4.  Public advice and guidance

The ATO has just updated its website and is currently working on an extensive list of public advice and guidance products. A key priority is the School Building Fund Ruling TR 2013/2. We can expect an addendum to correct the ruling in relation to the definition of a school as a result of the decision in The Buddhist Society of Western Australia Inc v Commissioner of Taxation (No 2) [2021] FCA 1363.

Also look out for an updated Mutuality and Taxable Income for Not-for-profits Guide. This will be very important for those entities that have been self-assessing as income tax exempt and who might discover through the new self-assessing income tax exempt returns that they are actually taxable NFPs. 


5.  Productivity Commission Philanthropy Draft Report has been released

The Productivity Commission has released its draft report on its review into Philanthropy. You can view the draft report here. A number of draft recommendations are made – among these are a recommendation to simplify the DGR system, including by extending DGR endorsement to most subtypes of registered charity but removing the DGR categories of school building funds and provision of religious education in government schools. Other high-level recommendations are removing the concept of a basic religious charity, strengthening the ACNC and establishing an Aboriginal and Torres Strait Islander philanthropic foundation.

If you want to comment on the draft report, you have until 9 February.


6.  ACNC

If you have submitted an application to the ACNC and are awaiting charity registration, be aware that the ACNC has a large backlog.
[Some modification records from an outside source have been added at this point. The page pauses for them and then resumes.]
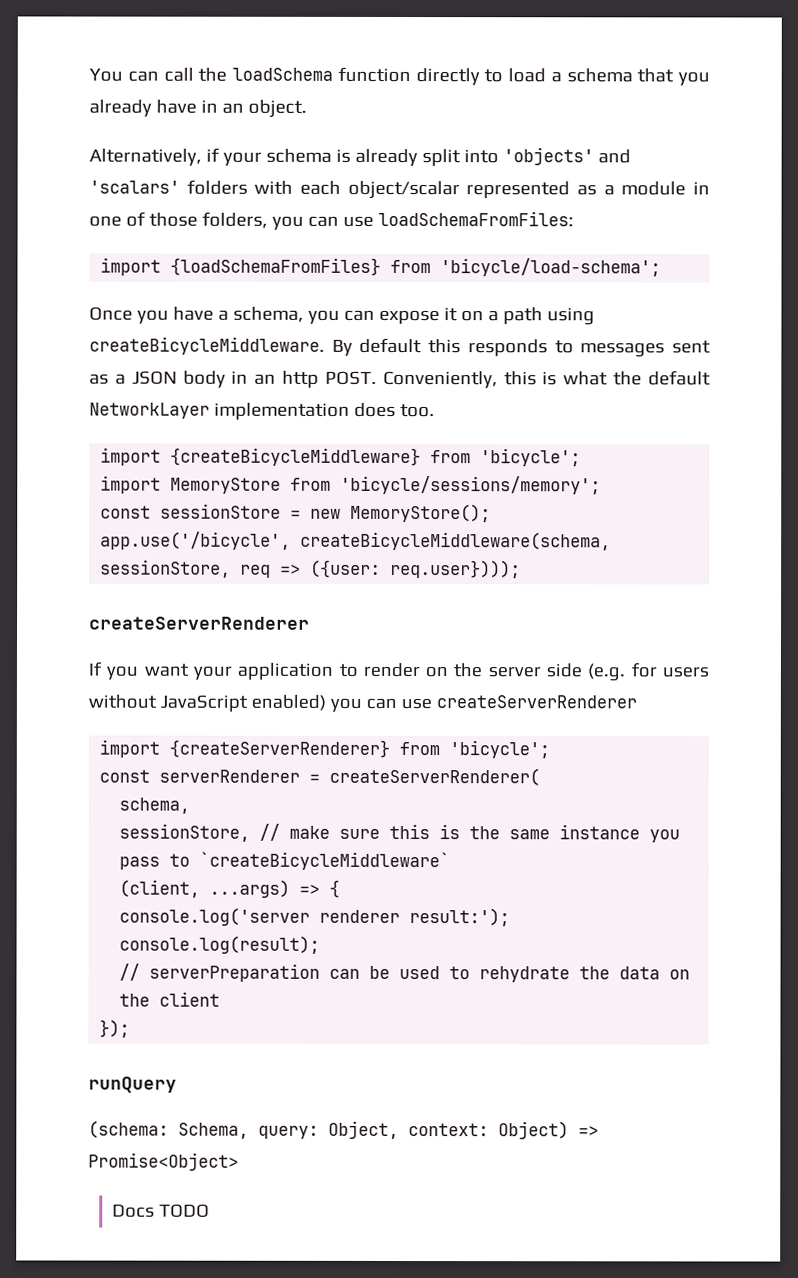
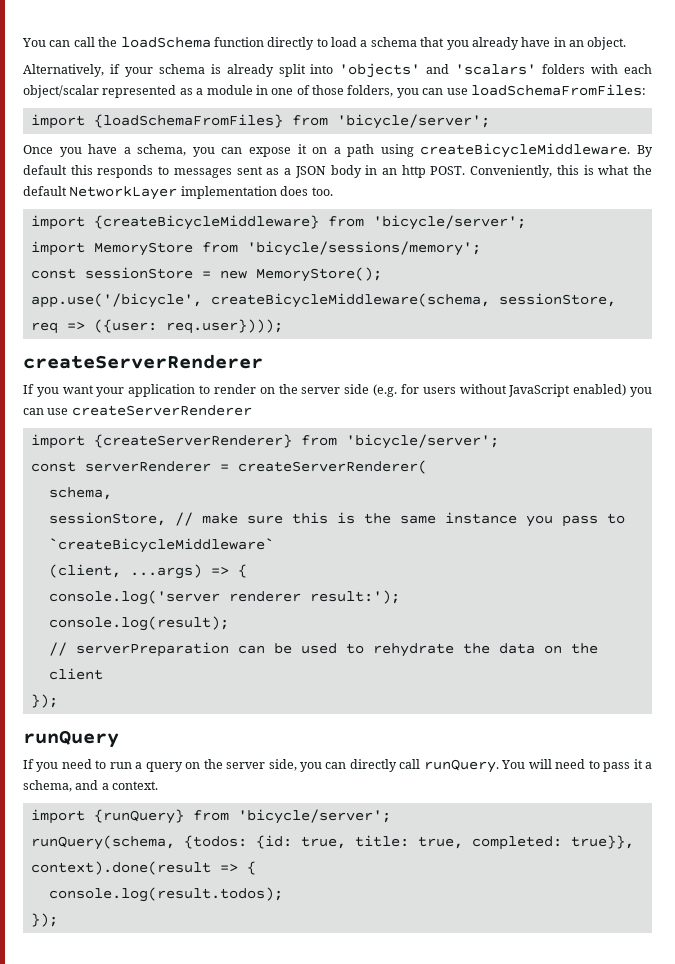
- import {loadSchemaFromFiles} from 'bicycle/load-schema';
+ import {loadSchemaFromFiles} from 'bicycle/server';
- import {createBicycleMiddleware} from 'bicycle';
+ import {createBicycleMiddleware} from 'bicycle/server';
- import {createServerRenderer} from 'bicycle';
+ import {createServerRenderer} from 'bicycle/server';
- (schema: Schema, query: Object, context: Object) => Promise<Object>
- Docs TODO
+ If you need to run a query on the server side, you can directly call runQuery. You will need to pass it a schema, and a context.
+ import {runQuery} from 'bicycle/server';
+ runQuery(schema, {todos: {id: true, title: true, completed: true}}, context).done(result => {
+ console.log(result.todos);
+ });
The system is not first in first served. Rather, applications are triaged based on factors including complexity. It is currently taking up to 12 weeks to have an analyst assigned to an application. With the self-assessing income tax exempt returns coming in next year, which will likely result in a number of currently self-assessing NFPs seeking registration as charities with the ACNC, we do not expect a resolution to this backlog in the near future.  


7.  Legislation updates

Currently being considered by Parliament are two bills relating to charities and not-for-profits. The Treasury Laws Amendment (Better Targeted Superannuation Concessions and Other Measures) Bill 2023 has been referred to the Senate Economics Legislation Committee. If enacted, the bill will amend the Australian Charities and Not-for-profits Commission Act 2012 (Cth) to allow for disclosures regarding ACNC investigations, subject to a safeguard of a public harm test. Additionally, the establishment of a new category of DGR endorsement, Community Foundations, is currently before the Senate – Treasury Laws Amendment (Support for Small Business and Charities and Other Measures) Bill 2023. At this stage we anticipate that the category will not be as broad as some have hoped.